The project, which was headed up by Professor Charlotte Jacobsen, worked alongside ingredients supplier CP Kelco as an industrial partner.
The DUT research group worked across three varieties of seaweed and have discovered methods to “open up” the different varieties so that the protein can be extracted.
“For two of the varieties, we can extract the proteins using enzymes. In the third variety, enzymes did not work at all. In this case we discovered that it was possible to extract proteins by making the pH value more alkaline,” Professor Jacobsen revealed.
Professor Jacobsen told FoodNavigator it took the DUT a year to establish an effective process at lab scale for the first species of seaweed. “The industrial partner has worked on the upscaling to pilot scale for two years on this species,” she revealed.
CP Kelco currently imports red Spinosum seaweed to extract carrageenan, which is used as a stabiliser and thickener by the food sector and included in a variety of products, from chocolate milk to meat.
“Once we have extracted carrageenan from the seaweed, what remains is a waste product that we send to a biogas plant. It is of interest to us if the seaweed can be used for something else. If we can also extract proteins, we create greater value from the seaweed waste product. So we get more from our production and better utilize the resources,” Karin Meyer Hansen, senior product and analytical development manager at CP Kelco, explained.

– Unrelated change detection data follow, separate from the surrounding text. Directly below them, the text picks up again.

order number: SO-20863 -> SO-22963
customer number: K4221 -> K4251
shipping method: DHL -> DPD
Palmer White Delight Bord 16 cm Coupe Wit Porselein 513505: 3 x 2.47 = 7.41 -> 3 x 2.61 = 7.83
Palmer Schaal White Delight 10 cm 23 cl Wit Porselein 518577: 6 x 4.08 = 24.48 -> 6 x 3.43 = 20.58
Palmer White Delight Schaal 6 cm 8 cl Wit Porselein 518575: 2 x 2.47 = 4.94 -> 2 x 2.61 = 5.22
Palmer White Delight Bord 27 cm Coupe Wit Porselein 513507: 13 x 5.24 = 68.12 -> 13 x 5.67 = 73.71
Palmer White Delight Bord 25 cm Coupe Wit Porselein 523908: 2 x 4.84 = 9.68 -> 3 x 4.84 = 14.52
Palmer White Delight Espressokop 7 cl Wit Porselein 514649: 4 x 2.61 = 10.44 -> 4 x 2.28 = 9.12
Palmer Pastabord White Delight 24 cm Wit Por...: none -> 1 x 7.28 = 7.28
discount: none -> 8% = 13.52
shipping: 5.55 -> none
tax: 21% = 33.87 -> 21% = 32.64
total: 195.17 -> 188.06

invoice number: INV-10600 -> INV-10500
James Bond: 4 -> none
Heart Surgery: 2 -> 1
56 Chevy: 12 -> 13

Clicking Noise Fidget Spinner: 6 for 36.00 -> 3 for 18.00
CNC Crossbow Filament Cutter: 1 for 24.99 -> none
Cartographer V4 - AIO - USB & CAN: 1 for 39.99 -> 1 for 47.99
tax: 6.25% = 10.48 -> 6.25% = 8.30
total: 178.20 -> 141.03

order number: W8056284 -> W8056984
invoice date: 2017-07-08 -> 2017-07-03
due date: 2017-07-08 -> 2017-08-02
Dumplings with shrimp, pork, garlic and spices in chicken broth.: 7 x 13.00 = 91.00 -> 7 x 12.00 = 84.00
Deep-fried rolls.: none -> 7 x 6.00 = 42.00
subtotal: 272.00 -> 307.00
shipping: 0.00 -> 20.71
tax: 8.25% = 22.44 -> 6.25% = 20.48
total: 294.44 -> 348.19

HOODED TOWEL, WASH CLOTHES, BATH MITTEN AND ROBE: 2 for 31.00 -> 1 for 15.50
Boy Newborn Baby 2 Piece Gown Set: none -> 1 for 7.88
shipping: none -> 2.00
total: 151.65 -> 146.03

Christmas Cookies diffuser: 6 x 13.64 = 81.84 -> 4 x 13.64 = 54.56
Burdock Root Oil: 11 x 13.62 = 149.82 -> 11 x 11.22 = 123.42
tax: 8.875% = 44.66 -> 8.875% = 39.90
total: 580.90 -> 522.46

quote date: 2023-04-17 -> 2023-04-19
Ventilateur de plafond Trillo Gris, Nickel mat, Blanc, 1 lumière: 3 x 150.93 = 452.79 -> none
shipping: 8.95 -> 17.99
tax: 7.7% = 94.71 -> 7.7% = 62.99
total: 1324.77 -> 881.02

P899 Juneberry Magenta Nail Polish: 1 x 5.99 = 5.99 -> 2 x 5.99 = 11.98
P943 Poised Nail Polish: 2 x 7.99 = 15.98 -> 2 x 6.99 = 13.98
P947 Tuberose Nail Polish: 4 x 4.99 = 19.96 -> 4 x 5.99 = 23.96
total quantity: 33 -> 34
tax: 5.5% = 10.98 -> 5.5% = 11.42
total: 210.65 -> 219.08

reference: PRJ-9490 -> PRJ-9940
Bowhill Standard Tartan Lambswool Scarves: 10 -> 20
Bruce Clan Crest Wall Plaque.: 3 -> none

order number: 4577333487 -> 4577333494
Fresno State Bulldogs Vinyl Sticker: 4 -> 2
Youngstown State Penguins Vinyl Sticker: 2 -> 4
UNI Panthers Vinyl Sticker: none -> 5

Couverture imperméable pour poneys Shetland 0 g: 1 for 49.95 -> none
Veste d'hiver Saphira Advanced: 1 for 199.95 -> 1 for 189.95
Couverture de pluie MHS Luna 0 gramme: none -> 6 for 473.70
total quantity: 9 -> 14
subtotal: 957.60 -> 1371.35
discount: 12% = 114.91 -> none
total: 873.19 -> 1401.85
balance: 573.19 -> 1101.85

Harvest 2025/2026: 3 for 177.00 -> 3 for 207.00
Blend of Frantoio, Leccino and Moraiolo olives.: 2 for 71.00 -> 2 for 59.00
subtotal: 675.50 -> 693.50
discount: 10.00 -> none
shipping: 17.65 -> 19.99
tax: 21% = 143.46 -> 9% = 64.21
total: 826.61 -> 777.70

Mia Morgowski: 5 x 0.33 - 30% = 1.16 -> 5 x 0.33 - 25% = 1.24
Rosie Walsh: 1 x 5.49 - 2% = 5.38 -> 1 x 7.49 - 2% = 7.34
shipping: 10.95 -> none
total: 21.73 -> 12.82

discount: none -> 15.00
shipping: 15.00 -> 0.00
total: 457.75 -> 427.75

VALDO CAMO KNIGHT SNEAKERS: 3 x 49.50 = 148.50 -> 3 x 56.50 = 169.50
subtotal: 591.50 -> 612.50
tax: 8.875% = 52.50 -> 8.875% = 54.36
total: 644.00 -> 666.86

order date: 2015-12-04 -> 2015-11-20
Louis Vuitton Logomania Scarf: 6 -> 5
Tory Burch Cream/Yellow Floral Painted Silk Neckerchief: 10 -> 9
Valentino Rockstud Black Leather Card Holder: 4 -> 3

Initially, DUT tried to extract proteins from CP Kelco’s waste seaweed. But the protein yield was too low as a result of the carrageenan extraction. They therefore had to reverse the order.
“We had to find a different method, so that we could extract the proteins first. We now have promising results from the laboratory that show that extracting protein first does [not] result in poorer quality carrageenan subsequently being extracted,” explained Professor Jacobsen.
In fact, the protein extraction improves the carrageenan as a final product because the natural colour is removed. “This is an advantage for us, as many customers want a colourless carrageenan that adds nothing but texture to their products,” Meyer Hansen said.
Is it commercially viable?
For the process to be commercially worthwhile, the protein extracted needs to find applications within the food industry.
As part of the project, Third Wave Nutrition assessed whether the seaweed proteins can be used in their dietary supplements and other protein products it produces.
“It would be revolutionary to get a new source of high-quality vegetable proteins. We see proteins as being high quality when they have the right composition of amino acids, are uncontaminated by heavy metals or pesticides, and do not add a bad taste to our products,” Henrik Schimmel, CEO of Third Wave Nutrition, explained.
The seaweed proteins do not yet fulfill all these requirements. However, the company is ready to do more tests when CP Kelco produces the first proteins at its pilot plant.
“We’re still facing some challenges with proteins, and more work needs to be done before we see seaweed proteins in consumer products. But we have proven the general principle that it is possible to extract proteins from seaweed. In one seaweed variety we were able to extract up to 90% of the protein content,” Professor Jacobsen commented.
The project’s funding runs out in two months. But the next phase of research would focus on “improving the method to separate the protein from the extraction media”, “purification of the extracted protein” and “testing applications”, Professor Jacobsen continued.
Marine side-streams playing catch-up
Professor Jacobsen told FoodNavigator that she has seen a “lot of interest” from the industry, which wants to get more out of the raw materials it processes into ingredients.
“We are engaged in several projects with companies, not only in seaweed but also in seafood in general,” she explained.
“The seafood industry is a bit behind compared to other sectors, [such as] the chicken and dairy industry. Twenty or thirty years ago whey protein was a “waste product” from the cheese industry. Nowadays dairy companies like Arla Foods are earning a lot of money from whey protein as an ingredient for food including sports drinks. The same may happen for other raw materials if new applications can be found for the side-streams.”
She believes that the world is waking up to the potential of seaweed. “In light of the global population growth, we must recognize that not everyone can meet their protein needs through animal proteins. We must find new sources of proteins, and I think we will need all the alternatives we can discover. We have demonstrated that seaweed definitely offers some potential.”